災厄と希望と
どうも、石馬と申します。
久しぶりに書いた短編で、至らぬところがあるかと思いますが、皆様の暇潰しになれれば幸いです。
――パンドラの匣は決して開けてはいけない匣なんだ。どうしてだか分かるかい?
父親は我が子である少女に尋ねました。
少女はブンブンと首を振って答えました。
――わかんない。
父親は少女の小さな頭をなでながらやさしく教えてくれました。
――パンドラの匣の中にはね、たくさんの災厄、つまり悪いことが入っているんだ。匣を開けてしまうとその悪いことが世界に飛び出して、世界を悪くさせてしまうんだよ。だから私たちは、パンドラの匣を決して開けてはいけないんだよ。分かったかい?
少女はうなずきました。そして、パンドラの匣は決して開けてはいけないものだと父親から学びました。
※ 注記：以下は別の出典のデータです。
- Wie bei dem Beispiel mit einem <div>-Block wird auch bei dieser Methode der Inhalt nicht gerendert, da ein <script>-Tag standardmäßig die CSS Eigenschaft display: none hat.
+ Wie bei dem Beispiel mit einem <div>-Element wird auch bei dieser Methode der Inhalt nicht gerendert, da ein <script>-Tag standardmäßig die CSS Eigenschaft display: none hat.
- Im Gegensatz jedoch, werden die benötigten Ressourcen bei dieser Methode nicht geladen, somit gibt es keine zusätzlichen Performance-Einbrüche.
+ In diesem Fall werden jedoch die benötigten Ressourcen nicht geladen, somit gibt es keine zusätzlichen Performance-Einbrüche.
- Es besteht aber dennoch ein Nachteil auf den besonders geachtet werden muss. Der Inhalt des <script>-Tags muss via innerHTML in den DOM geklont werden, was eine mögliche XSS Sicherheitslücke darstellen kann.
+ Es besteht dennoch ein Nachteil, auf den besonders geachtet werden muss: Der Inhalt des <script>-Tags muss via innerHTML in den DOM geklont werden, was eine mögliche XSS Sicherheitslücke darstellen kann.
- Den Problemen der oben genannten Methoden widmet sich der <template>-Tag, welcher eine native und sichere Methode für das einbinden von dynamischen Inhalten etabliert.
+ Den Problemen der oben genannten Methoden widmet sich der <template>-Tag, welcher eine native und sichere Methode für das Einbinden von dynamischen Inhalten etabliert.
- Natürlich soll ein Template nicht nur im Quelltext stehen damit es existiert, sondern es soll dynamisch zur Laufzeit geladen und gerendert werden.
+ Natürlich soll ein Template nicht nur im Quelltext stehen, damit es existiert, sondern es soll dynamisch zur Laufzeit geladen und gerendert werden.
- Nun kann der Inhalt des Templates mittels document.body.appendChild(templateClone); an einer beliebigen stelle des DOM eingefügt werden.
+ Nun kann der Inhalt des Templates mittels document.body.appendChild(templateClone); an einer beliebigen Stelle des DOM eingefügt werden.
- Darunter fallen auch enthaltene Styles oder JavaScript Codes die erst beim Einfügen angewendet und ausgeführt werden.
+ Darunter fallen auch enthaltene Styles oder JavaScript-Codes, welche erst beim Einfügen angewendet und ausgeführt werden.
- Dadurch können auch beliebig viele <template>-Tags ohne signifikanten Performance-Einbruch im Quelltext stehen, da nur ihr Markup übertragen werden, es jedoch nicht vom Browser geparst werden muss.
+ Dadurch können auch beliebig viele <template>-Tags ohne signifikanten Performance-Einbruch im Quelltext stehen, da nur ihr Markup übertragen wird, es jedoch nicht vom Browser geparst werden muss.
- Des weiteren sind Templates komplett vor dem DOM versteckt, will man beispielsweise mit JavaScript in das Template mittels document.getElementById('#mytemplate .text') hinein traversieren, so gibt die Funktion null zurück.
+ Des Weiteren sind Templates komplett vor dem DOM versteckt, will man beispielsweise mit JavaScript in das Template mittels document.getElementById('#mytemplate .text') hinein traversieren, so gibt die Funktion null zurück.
――パンドラの匣は決して開けてはいけない匣なの、どうしてそう言われているか分かる?
少女の母親が少女に尋ねました。少女は大きくうなずいて答えました。
――わかるよ! たくさんの“さいやく”がとびだして、せかいをわるくさせてしまうから!
少女はさきほど父親から言われたことをそのまま母親に言いました。
母親は少女の答えに一度うなずくと、また話しだしました。
――ええ、みんなそう言っているわ。でも違うの、だってもうパンドラの匣の中には、災厄なんて入っていないんですもの。
母親の回答に、少女は首を傾げて言いました。
――え? なんで? どうしてさいやくがはいってないの? みんなさいやくがはいってるっていっていたよ?
少女の疑問に、母親は優しげな笑みをうかべて答えました。
――だって、匣は一度開いてしまったんですもの。それを開けてしまった人の名前が『パンドラ』と言うのよ。パンドラが匣を開けたとき、中に入っていた災厄はすべて飛び出してしまったわ。……じゃあ、なんでパンドラの匣を開けてはいけないのかしら?
母親は質問しますが、少女は首を傾げたままです。
――なんで? ぜんぜんわかんないよ。
頬をリスのように膨らませて、ついに少女は不機嫌な顔をしてしまいました。そんな少女を母親は笑顔でなだめながら、こう言いました。
――パンドラの匣にはね、災厄以外にももうひとつ別のものが入っていたのよ。それがあったから、私たち人間はどんな災厄が起こっても諦めないで今日まで生きていけたの。
――じゃあ、それはなに?
少女は母親にそう言いました。母親はその答えを、少女の耳元でソッとささやきました。
――匣の中にはね、希望も入っていたのよ。
――きぼう?
母親の答えを、少女はそのまま口にしましたが、それが開けてはいけない理由になるのかどうか、よく分かっていませんでした。
――きぼうがでてくるのなら、はこをあけたほうがいいんじゃないの?
女の子のその質問に、母親は首を振りながら答えました。
――そんなことないわ。
…………だって一度出ていって無くなってしまったものは、もう二度と戻っては来ないのだから、匣を開けて希望を出すっていうのはそういうことなのよ。
少女は分かったような分からないような顔をして、一度だけ大きくうなずきました。
パンドラの匣、それは人々を苦しめる『災厄の入った匣』ではなく、人々が現在まで生きるために必要だった『希望が入った匣』だったのかもしれません。
如何でしたでしょうか?ありきたり?この話にはもっと深い意味が……そう思う方もいらっしゃるかもしれません。しかしこういう考えもアリだと、僕個人は思います。
人というのは、悪いことが起こるよりも、良いことが無くなってしまう方が後悔する動物、なのだと僕は思いますから。